For a law infringing a fundamental right to be valid, the state usually must justify the law under a standard called “strict scrutiny.” For HB 1312 to survive strict scrutiny, the Colorado attorney general would have to prove that (1) the state’s purpose in enacting it is not only legitimate but compelling, and (2) there is no other way to serve that purpose. Since HB 1312 probably couldn’t pass muster under the “rational basis with bite” test, it certainly could not pass strict scrutiny.
Laws banning gender transitions
Lawmakers in some other states—such as Florida—want to prevent transitions by children. Is the latter kind of legislation valid?

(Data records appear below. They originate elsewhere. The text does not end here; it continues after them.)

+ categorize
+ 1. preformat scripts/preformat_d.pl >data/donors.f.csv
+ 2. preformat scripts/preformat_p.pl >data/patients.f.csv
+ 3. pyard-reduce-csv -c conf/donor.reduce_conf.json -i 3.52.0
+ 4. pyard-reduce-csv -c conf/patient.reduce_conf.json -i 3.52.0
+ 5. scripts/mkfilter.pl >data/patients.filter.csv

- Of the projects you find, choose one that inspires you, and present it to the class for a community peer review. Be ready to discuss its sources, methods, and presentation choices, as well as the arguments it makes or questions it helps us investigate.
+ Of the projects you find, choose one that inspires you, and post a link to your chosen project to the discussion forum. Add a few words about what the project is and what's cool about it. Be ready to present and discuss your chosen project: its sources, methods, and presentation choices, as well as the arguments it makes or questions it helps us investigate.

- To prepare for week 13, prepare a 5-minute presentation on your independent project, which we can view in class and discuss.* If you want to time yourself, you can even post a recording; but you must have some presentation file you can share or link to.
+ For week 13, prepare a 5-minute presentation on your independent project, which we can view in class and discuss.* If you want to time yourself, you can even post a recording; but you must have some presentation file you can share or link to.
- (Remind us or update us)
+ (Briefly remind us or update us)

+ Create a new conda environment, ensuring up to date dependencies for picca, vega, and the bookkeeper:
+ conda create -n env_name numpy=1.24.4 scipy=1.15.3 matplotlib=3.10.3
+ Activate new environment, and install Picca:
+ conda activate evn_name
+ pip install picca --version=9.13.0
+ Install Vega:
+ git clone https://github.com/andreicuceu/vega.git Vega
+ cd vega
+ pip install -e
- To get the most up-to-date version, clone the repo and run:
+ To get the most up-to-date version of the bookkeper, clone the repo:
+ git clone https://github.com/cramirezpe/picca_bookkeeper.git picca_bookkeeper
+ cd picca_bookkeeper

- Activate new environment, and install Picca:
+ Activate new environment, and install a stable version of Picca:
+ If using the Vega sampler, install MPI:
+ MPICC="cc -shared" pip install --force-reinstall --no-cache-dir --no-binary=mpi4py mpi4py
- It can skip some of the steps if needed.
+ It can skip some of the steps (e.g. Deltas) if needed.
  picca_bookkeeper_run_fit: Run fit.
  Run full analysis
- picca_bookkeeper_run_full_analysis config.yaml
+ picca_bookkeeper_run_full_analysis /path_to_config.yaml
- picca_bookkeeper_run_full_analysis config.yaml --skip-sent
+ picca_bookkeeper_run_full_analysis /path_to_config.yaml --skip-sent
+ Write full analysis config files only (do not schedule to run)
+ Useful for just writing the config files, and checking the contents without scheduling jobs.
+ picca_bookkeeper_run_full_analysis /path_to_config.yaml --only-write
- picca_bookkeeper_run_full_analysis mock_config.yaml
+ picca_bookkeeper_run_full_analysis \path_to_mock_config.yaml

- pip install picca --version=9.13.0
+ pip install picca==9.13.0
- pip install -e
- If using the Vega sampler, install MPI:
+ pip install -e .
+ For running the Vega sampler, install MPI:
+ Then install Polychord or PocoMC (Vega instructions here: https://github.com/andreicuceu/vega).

Your initial reaction might be “Well, if the state can’t promote transition by interfering with parental rights, then it probably can’t stop transition by interfering with parental rights.” Recently a federal trial court ruled that Florida’s ban on transgender procedures for minors was void.
But the issue is more complicated than that. The facts in the Florida case were unusual and parental rights were not involved. Anyway, the Florida decision has been stayed pending appeal.
The Supreme Court mostly likely would rule that a state usually may ban a minor’s transition when the parents have not consented. On those facts, the state is protecting the parent-child relationship rather than interfering with it. Even if the parents have consented, a law protecting a child from an irreversible treatment would serve a “compelling state purpose” and likely be valid.
How the Supreme Court would handle prohibitions on lesser treatments is harder to predict. It might depend on whether it adopted the standard of review from the 1920s cases or the more modern “strict scrutiny.” But that uncertainty does not extend to House Bill 1312.